She argues that questions of interpretation continue to plague the subject of quantum mechanics because physicists have failed to formulate a cognitive paradigm adequate to their theory.
The problem lies in the tension between knowability and objectifiability. This tension equals zero in classical physics. In quantum mechanics, this tension becomes infinite so that knowability and objectifiability can no longer coexist in the same theory.
In the statistical interpretation of quantum mechanics, one ends up with a universe that is objectifiable -- that is, the observer does not influence the outcome of the observation -- but not knowable -- because you can't use the statistics of the ensemble to extract information about any individual system in the ensemble.
In the Copenhagen picture, one works with an individual system described by a wave function. Through the quantum wave function, you CAN know the state of an individual system. But the wave function is "collapsed" into the measured state by the act of measurement.
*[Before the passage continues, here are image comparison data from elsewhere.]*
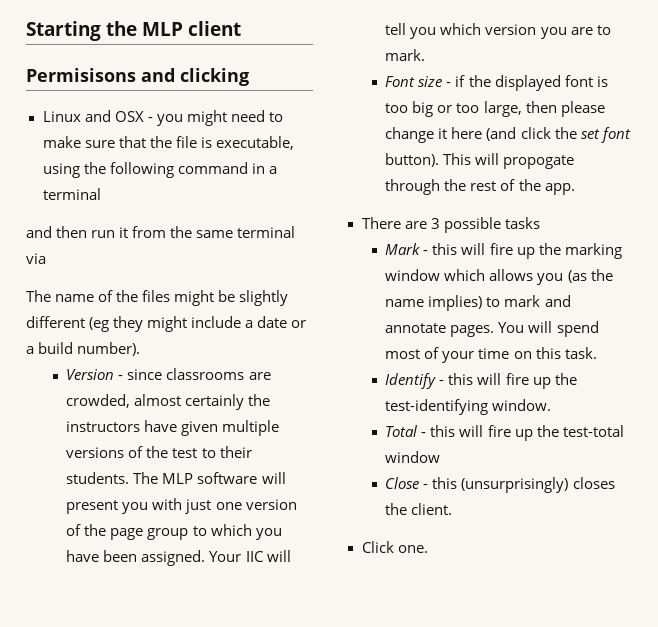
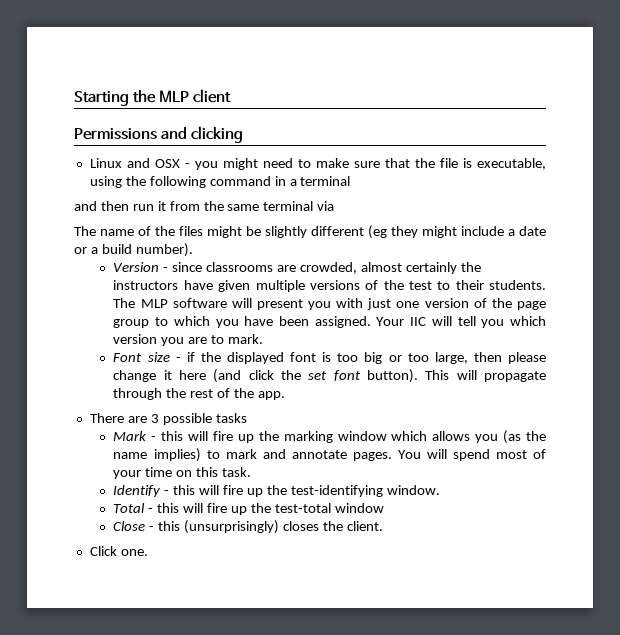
- Permisisons and clicking
+ Permissions and clicking
- This will propogate through the rest of the app.
+ This will propagate through the rest of the app.

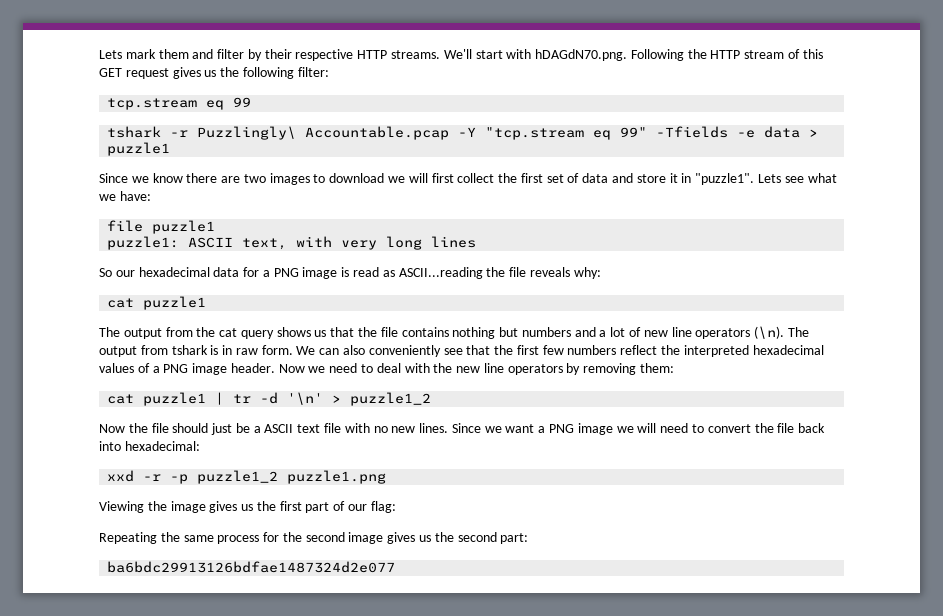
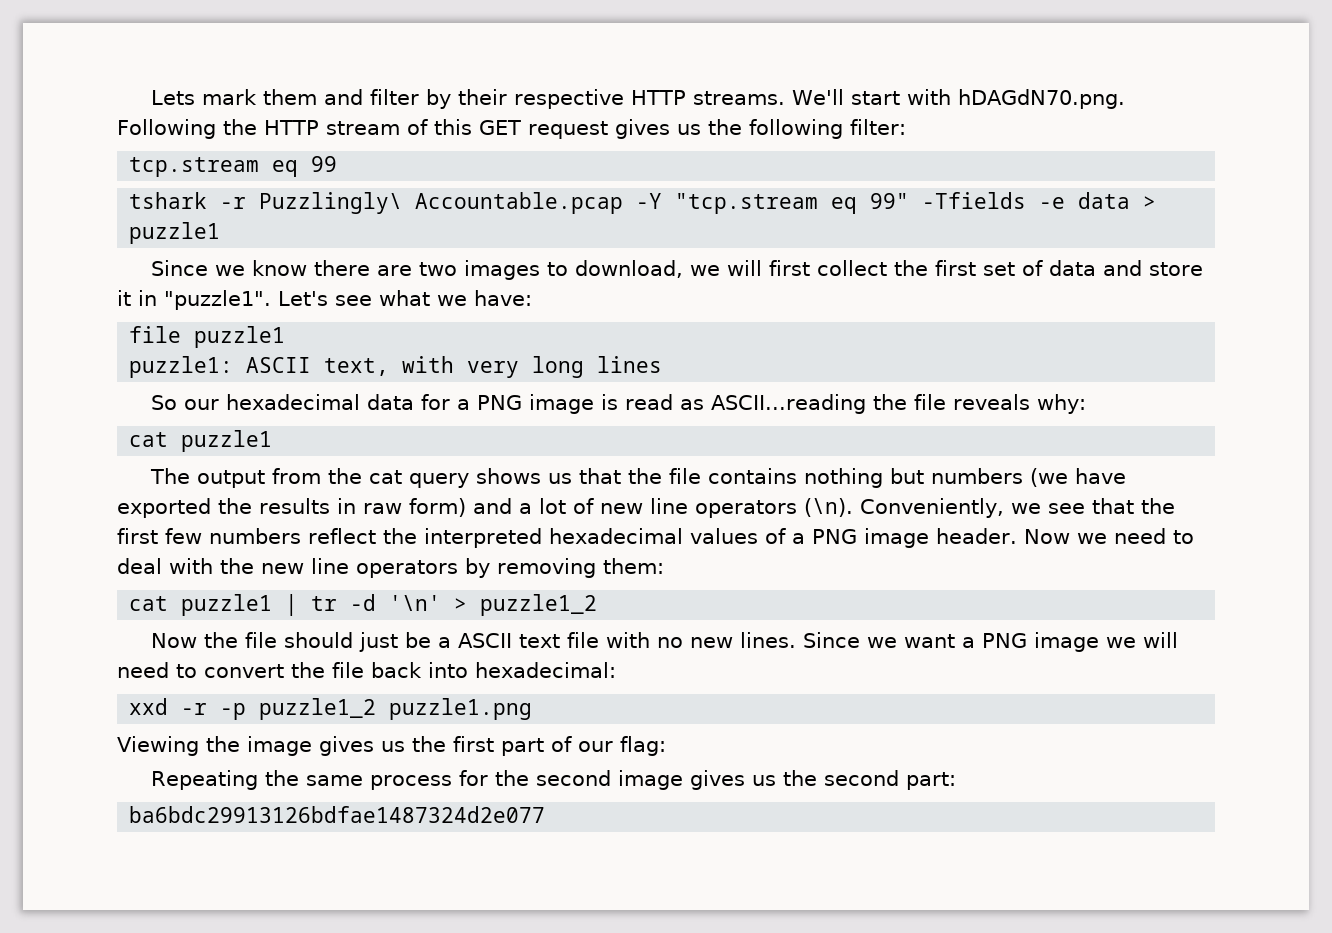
- Since we know there are two images to download we will first collect the first set of data and store it in "puzzle1".
+ Since we know there are two images to download, we will first collect the first set of data and store it in "puzzle1".
- Lets see what we have:
+ Let's see what we have:
- The output from the cat query shows us that the file contains nothing but numbers and a lot of new line operators (\n).
+ The output from the cat query shows us that the file contains nothing but numbers (we have exported the results in raw form) and a lot of new line operators (\n).
- The output from tshark is in raw form. We can also conveniently see that the first few numbers reflect the interpreted hexadecimal values of a PNG image header.
+ Conveniently, we see that the first few numbers reflect the interpreted hexadecimal values of a PNG image header.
The act of observation changes the system, so the system is not objectifiable.
In the Copenhagen interpretation, the infinite distance between subject and object one normally assumes to exist in science -- indeed, the distance that allows scientists to consider scientific knowledge "objective" - has been obliterated.
So in quantum mechanics, we can see the universe as knowable but not objectifiable, or objectifiable but not knowable. The universe cannot be both knowable and objectifiable.
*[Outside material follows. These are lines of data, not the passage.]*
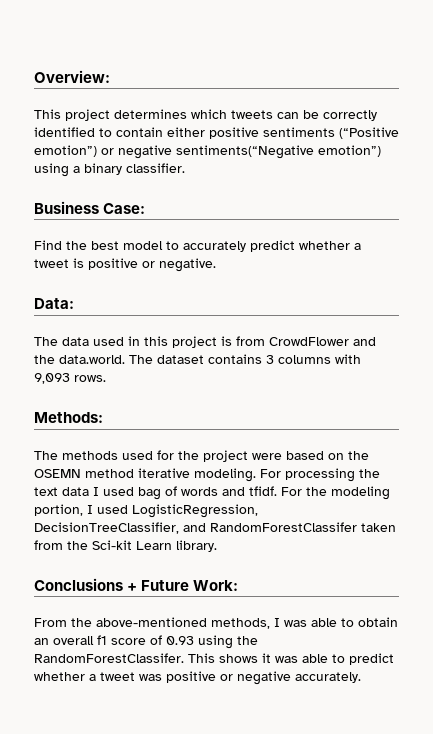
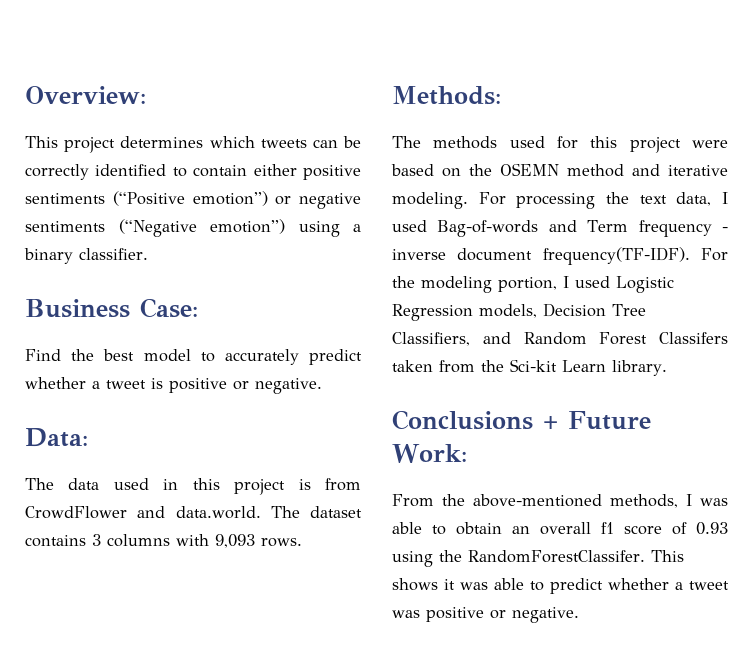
- This project determines which tweets can be correctly identified to contain either positive sentiments (“Positive emotion”) or negative sentiments(“Negative emotion”) using a binary classifier.
+ This project determines which tweets can be correctly identified to contain either positive sentiments (“Positive emotion”) or negative sentiments (“Negative emotion”) using a binary classifier.
- The data used in this project is from CrowdFlower and the data.world. The dataset contains 3 columns with 9,093 rows.
+ The data used in this project is from CrowdFlower and data.world. The dataset contains 3 columns with 9,093 rows.
- The methods used for the project were based on the OSEMN method iterative modeling.
+ The methods used for this project were based on the OSEMN method and iterative modeling.
- For processing the text data I used bag of words and tfidf.
+ For processing the text data, I used Bag-of-words and Term frequency - inverse document frequency(TF-IDF).
- For the modeling portion, I used LogisticRegression, DecisionTreeClassifier, and RandomForestClassifer taken from the Sci-kit Learn library.
+ For the modeling portion, I used Logistic Regression models, Decision Tree Classifiers, and Random Forest Classifers taken from the Sci-kit Learn library.
- This shows it was able to predict whether a tweet was positive or negative accurately.
+ This shows it was able to predict whether a tweet was positive or negative.

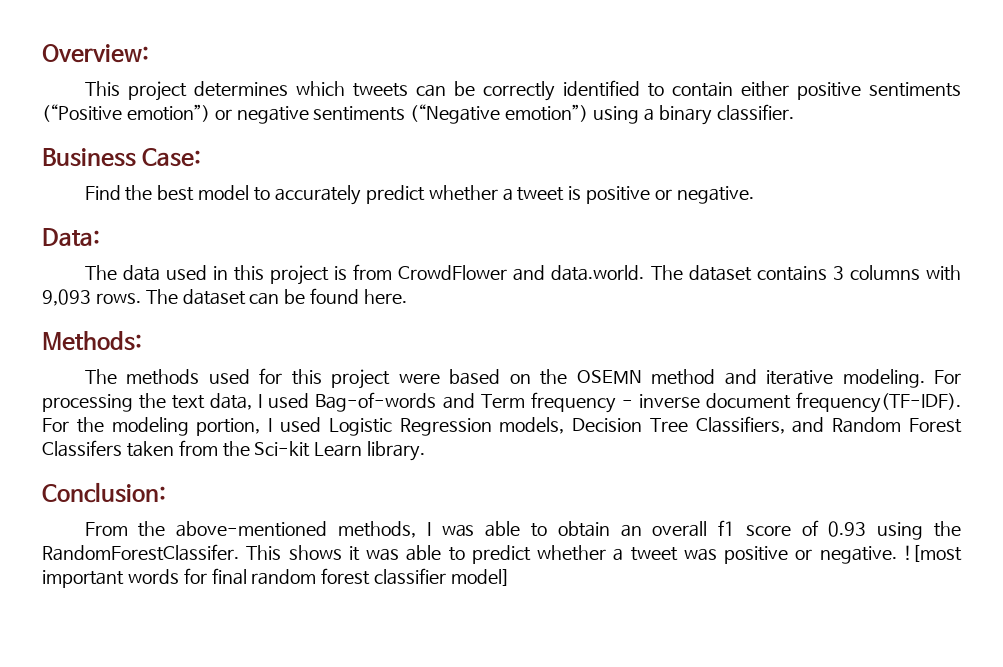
+ The dataset can be found here.
- Conclusions + Future Work:
+ Conclusion:
+ ![most important words for final random forest classifier model]

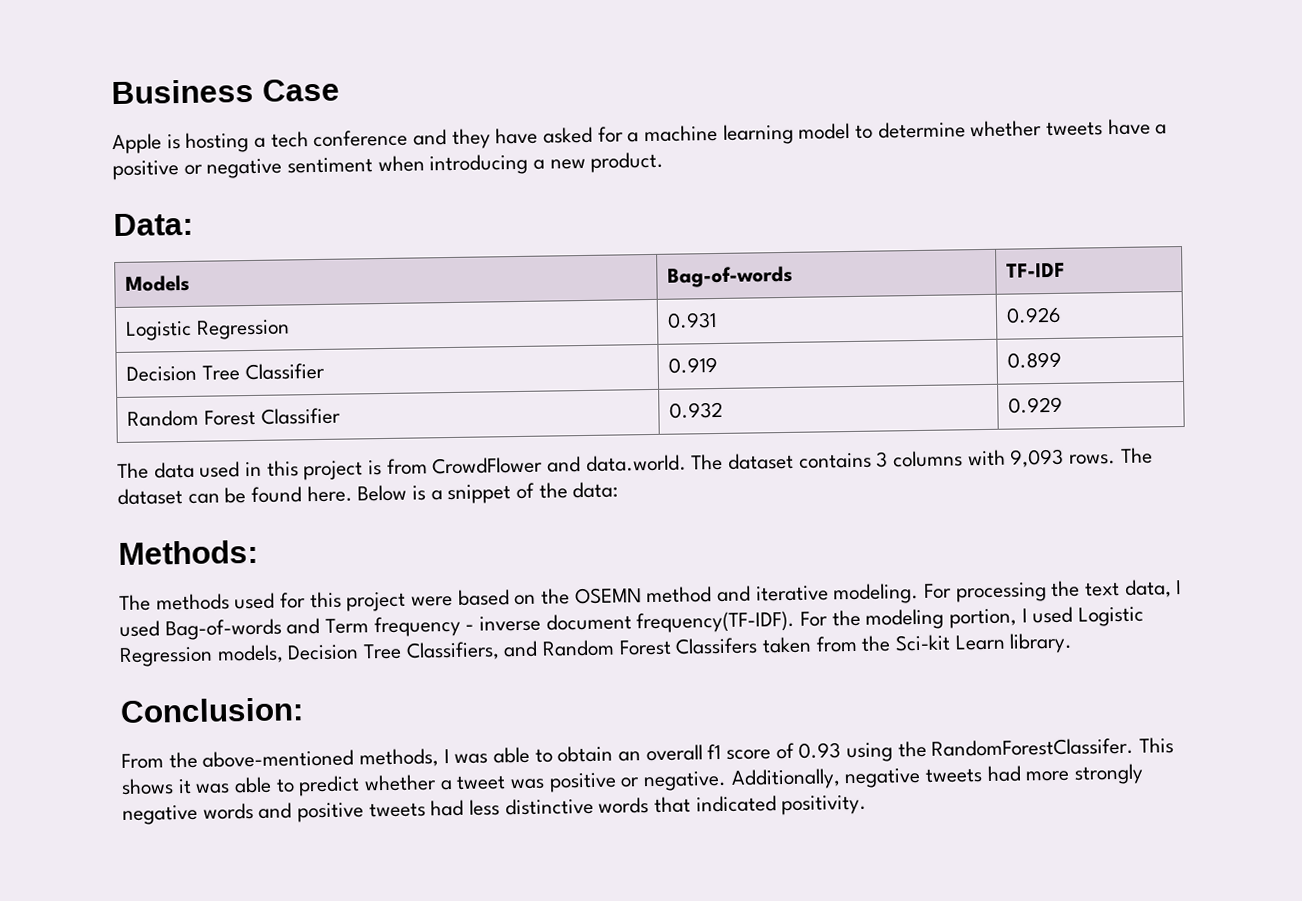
- Overview:
- This project determines which tweets can be correctly identified to contain either positive sentiments (“Positive emotion”) or negative sentiments (“Negative emotion”) using a binary classifier.
- Business Case:
- Find the best model to accurately predict whether a tweet is positive or negative.
+ Business Case
+ Apple is hosting a tech conference and they have asked for a machine learning model to determine whether tweets have a positive or negative sentiment when introducing a new product.
  Data:
+ Models | Bag-of-words | TF-IDF
+ Logistic Regression | 0.931 | 0.926
+ Decision Tree Classifier | 0.919 | 0.899
+ Random Forest Classifier | 0.932 | 0.929
+ Below is a snippet of the data:
- ![most important words for final random forest classifier model]
+ Additionally, negative tweets had more strongly negative words and positive tweets had less distinctive words that indicated positivity.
So is the universe knowable but not objectifiable, or is it objectifiable but not knowable?
The debate conitnues. Keller argues that this debate continues because physicists, for psychological reasons, are unable to fully relinquish their faith in the classical cognitive paradigms of knowability and objectifiability.
She argues that "the vision implicit in quantum mechanics still awaits representation in a cognitive paradigm yet more radical than any that the conventional interpretations have offered us."
One problem I have with her essay -- she dismisses the "Many Worlds" interpretation out of hand as just plain ridiculous.
So maybe she's the one whose cognitive paradigm is insufficiently radical.